• Brief
Below is a set of records, and all of them should be retyped exactly, minus the pictures.

Excerpts from a dataset:
◇ ◇ ◇ ◇
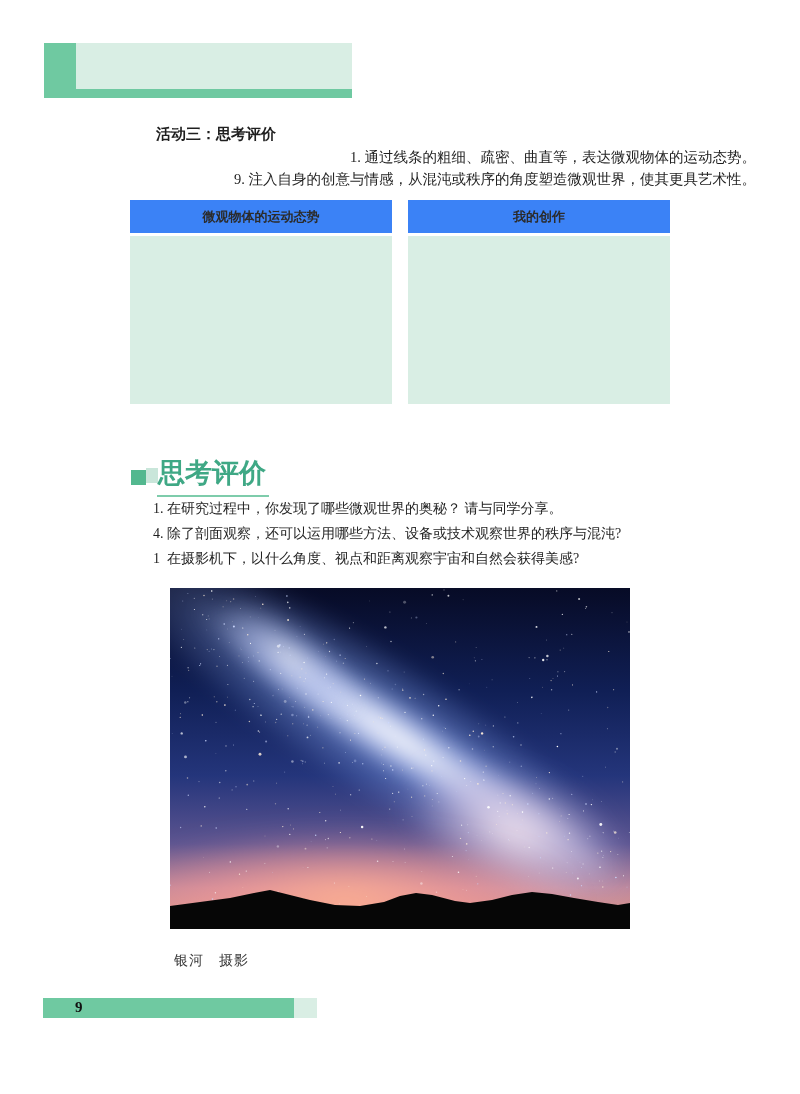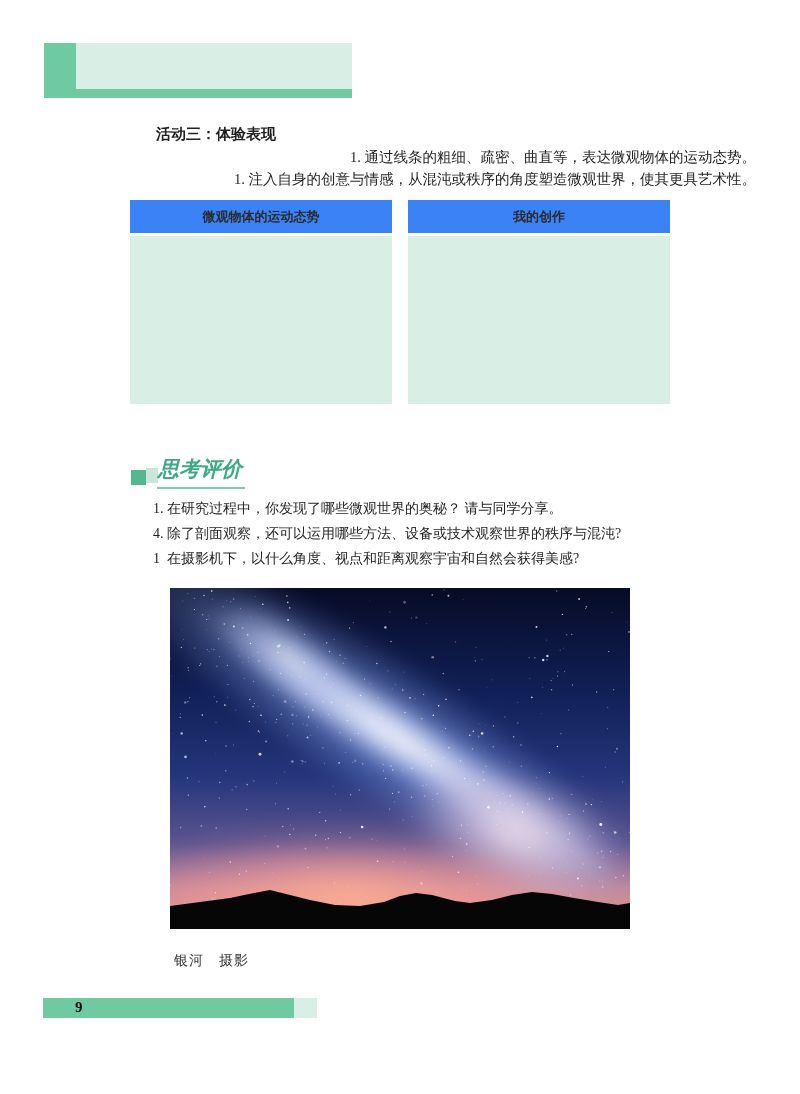--- a/index.html
+++ b/index.html
@@ -24,22 +24,22 @@
     height:33px;background:#3b82f6;display:flex;align-items:center;justify-content:center;
     font-family:"Liberation Sans","DejaVu Sans",sans-serif;font-weight:bold;font-size:13px;color:#2b2b2b;
   }
   .tbl-body{margin-top:3px;height:168px;background:#d9eee4;}
   
   .refl-heading{position:absolute;left:131px;top:455px;height:36px;}
   .bullet-shadow{position:absolute;left:15px;top:13px;width:12px;height:15px;background:#c9e6da;}
   .bullet{position:absolute;left:0;top:15px;width:15px;height:15px;background:#53b88f;}
   .refl-title{
     position:absolute;left:26px;top:0;font-family:"Liberation Sans","DejaVu Sans",sans-serif;
-    font-weight:600;font-size:21px;color:#3fa885;white-space:nowrap;
-    padding:0 3px 4px 1px;border-bottom:2px solid #7eccab;font-style:italic;
+    font-weight:600;font-size:27px;color:#3fa885;white-space:nowrap;
+    padding:0 3px 4px 1px;border-bottom:2px solid #7eccab;
   }
   
   .refl-list{position:absolute;left:153px;top:496px;width:620px;}
   .refl-line{font-size:14px;line-height:25px;white-space:pre-wrap;}
   
   .photo{position:absolute;left:170px;top:588px;width:460px;height:341px;background:#0a0e2c;}
   .photo svg{display:block;}
   .caption{
     position:absolute;left:174px;top:952px;font-size:14px;color:#3a3a3a;
     font-family:Liberation Serif, serif;letter-spacing:1px;white-space:pre-wrap;
@@ -58,23 +58,23 @@
 
 <div class="page">
 
   <div>
     <div class="banner-strip"></div>
     <div class="banner-mint"></div>
     <div class="banner-square"></div>
   </div>
 
   <div class="activity">
-    <div class="activity-title">活动三：体验表现</div>
+    <div class="activity-title">活动三：思考评价</div>
     <div class="activity-line">1. 通过线条的粗细、疏密、曲直等，表达微观物体的运动态势。</div>
-    <div class="activity-line">1. 注入自身的创意与情感，从混沌或秩序的角度塑造微观世界，使其更具艺术性。</div>
+    <div class="activity-line">9. 注入自身的创意与情感，从混沌或秩序的角度塑造微观世界，使其更具艺术性。</div>
   </div>
 
   <div class="tables">
     <div class="tbl left">
       <div class="tbl-header">微观物体的运动态势</div>
       <div class="tbl-body"></div>
     </div>
     <div class="tbl right">
       <div class="tbl-header">我的创作</div>
       <div class="tbl-body"></div>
◇ ◇ ◇ ◇
• Worked solution
--- a/index.html
+++ b/index.html
@@ -24,22 +24,22 @@
     height:33px;background:#3b82f6;display:flex;align-items:center;justify-content:center;
     font-family:"Liberation Sans","DejaVu Sans",sans-serif;font-weight:bold;font-size:13px;color:#2b2b2b;
   }
   .tbl-body{margin-top:3px;height:168px;background:#d9eee4;}
   
   .refl-heading{position:absolute;left:131px;top:455px;height:36px;}
   .bullet-shadow{position:absolute;left:15px;top:13px;width:12px;height:15px;background:#c9e6da;}
   .bullet{position:absolute;left:0;top:15px;width:15px;height:15px;background:#53b88f;}
   .refl-title{
     position:absolute;left:26px;top:0;font-family:"Liberation Sans","DejaVu Sans",sans-serif;
-    font-weight:600;font-size:21px;color:#3fa885;white-space:nowrap;
-    padding:0 3px 4px 1px;border-bottom:2px solid #7eccab;font-style:italic;
+    font-weight:600;font-size:27px;color:#3fa885;white-space:nowrap;
+    padding:0 3px 4px 1px;border-bottom:2px solid #7eccab;
   }
   
   .refl-list{position:absolute;left:153px;top:496px;width:620px;}
   .refl-line{font-size:14px;line-height:25px;white-space:pre-wrap;}
   
   .photo{position:absolute;left:170px;top:588px;width:460px;height:341px;background:#0a0e2c;}
   .photo svg{display:block;}
   .caption{
     position:absolute;left:174px;top:952px;font-size:14px;color:#3a3a3a;
     font-family:Liberation Serif, serif;letter-spacing:1px;white-space:pre-wrap;
@@ -58,23 +58,23 @@
 
 <div class="page">
 
   <div>
     <div class="banner-strip"></div>
     <div class="banner-mint"></div>
     <div class="banner-square"></div>
   </div>
 
   <div class="activity">
-    <div class="activity-title">活动三：体验表现</div>
+    <div class="activity-title">活动三：思考评价</div>
     <div class="activity-line">1. 通过线条的粗细、疏密、曲直等，表达微观物体的运动态势。</div>
-    <div class="activity-line">1. 注入自身的创意与情感，从混沌或秩序的角度塑造微观世界，使其更具艺术性。</div>
+    <div class="activity-line">9. 注入自身的创意与情感，从混沌或秩序的角度塑造微观世界，使其更具艺术性。</div>
   </div>
 
   <div class="tables">
     <div class="tbl left">
       <div class="tbl-header">微观物体的运动态势</div>
       <div class="tbl-body"></div>
     </div>
     <div class="tbl right">
       <div class="tbl-header">我的创作</div>
       <div class="tbl-body"></div>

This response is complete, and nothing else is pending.